§ **GIVEN DATA**:
◆ ◆ ◆ ◆ ◆ ◆ ◆

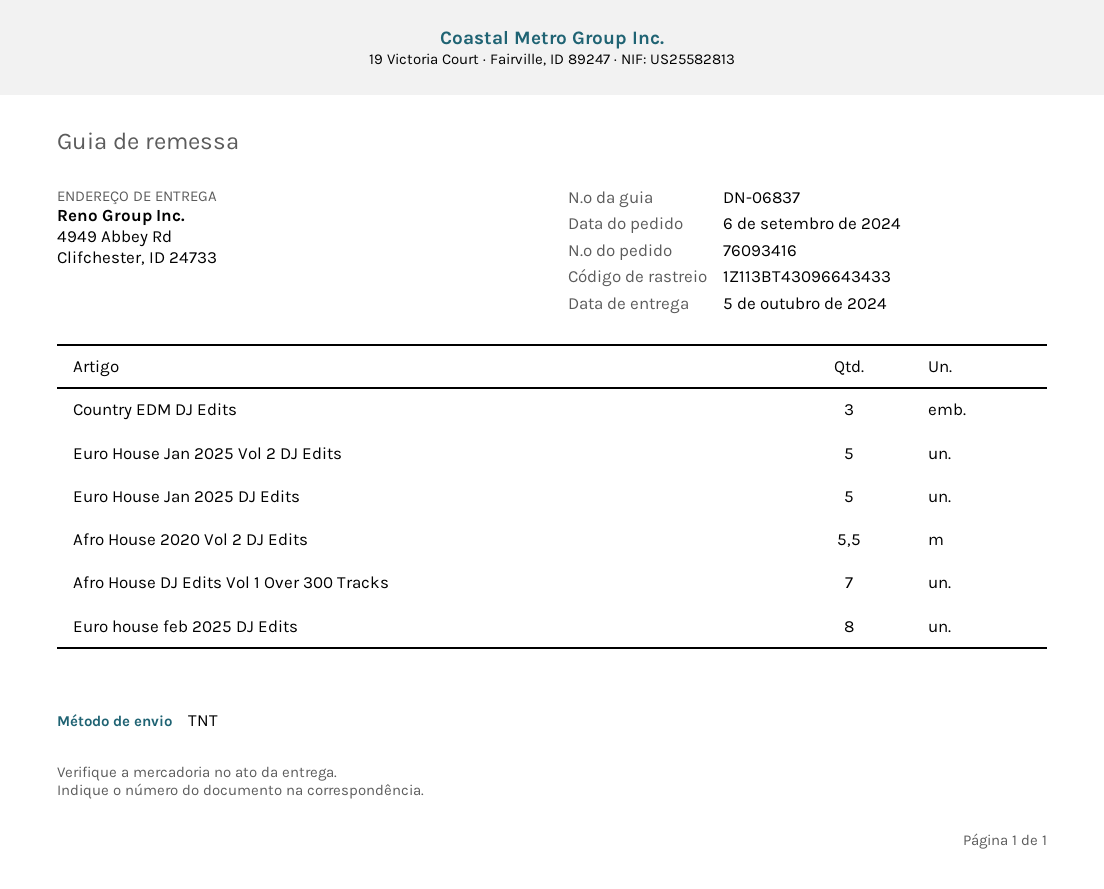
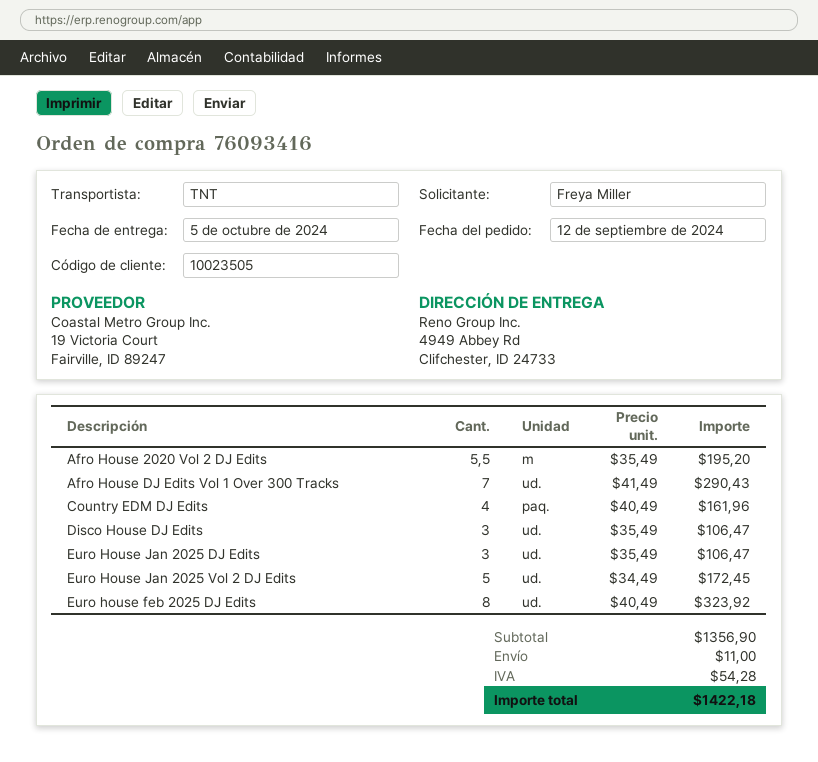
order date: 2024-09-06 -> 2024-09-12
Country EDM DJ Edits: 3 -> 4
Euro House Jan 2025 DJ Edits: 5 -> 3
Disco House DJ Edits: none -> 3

◆ ◆ ◆ ◆ ◆ ◆ ◆

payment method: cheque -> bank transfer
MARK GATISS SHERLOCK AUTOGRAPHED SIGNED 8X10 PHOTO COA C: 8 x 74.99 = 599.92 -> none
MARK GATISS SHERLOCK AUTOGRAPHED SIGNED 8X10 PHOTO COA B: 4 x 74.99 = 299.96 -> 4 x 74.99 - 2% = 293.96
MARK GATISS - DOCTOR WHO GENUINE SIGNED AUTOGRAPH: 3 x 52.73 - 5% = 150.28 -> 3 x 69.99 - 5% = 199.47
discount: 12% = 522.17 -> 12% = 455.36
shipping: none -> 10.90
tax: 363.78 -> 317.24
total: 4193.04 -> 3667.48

◆ ◆ ◆ ◆ ◆ ◆ ◆

§ **ACTION ITEM**: Above are the records; from them, give again exactly the lines from the one containing "payment method: cheque -> bank transfer" through the one containing "total: 4193.04 -> 3667.48", both included.

§ **WRITTEN ANSWER**:
payment method: cheque -> bank transfer
MARK GATISS SHERLOCK AUTOGRAPHED SIGNED 8X10 PHOTO COA C: 8 x 74.99 = 599.92 -> none
MARK GATISS SHERLOCK AUTOGRAPHED SIGNED 8X10 PHOTO COA B: 4 x 74.99 = 299.96 -> 4 x 74.99 - 2% = 293.96
MARK GATISS - DOCTOR WHO GENUINE SIGNED AUTOGRAPH: 3 x 52.73 - 5% = 150.28 -> 3 x 69.99 - 5% = 199.47
discount: 12% = 522.17 -> 12% = 455.36
shipping: none -> 10.90
tax: 363.78 -> 317.24
total: 4193.04 -> 3667.48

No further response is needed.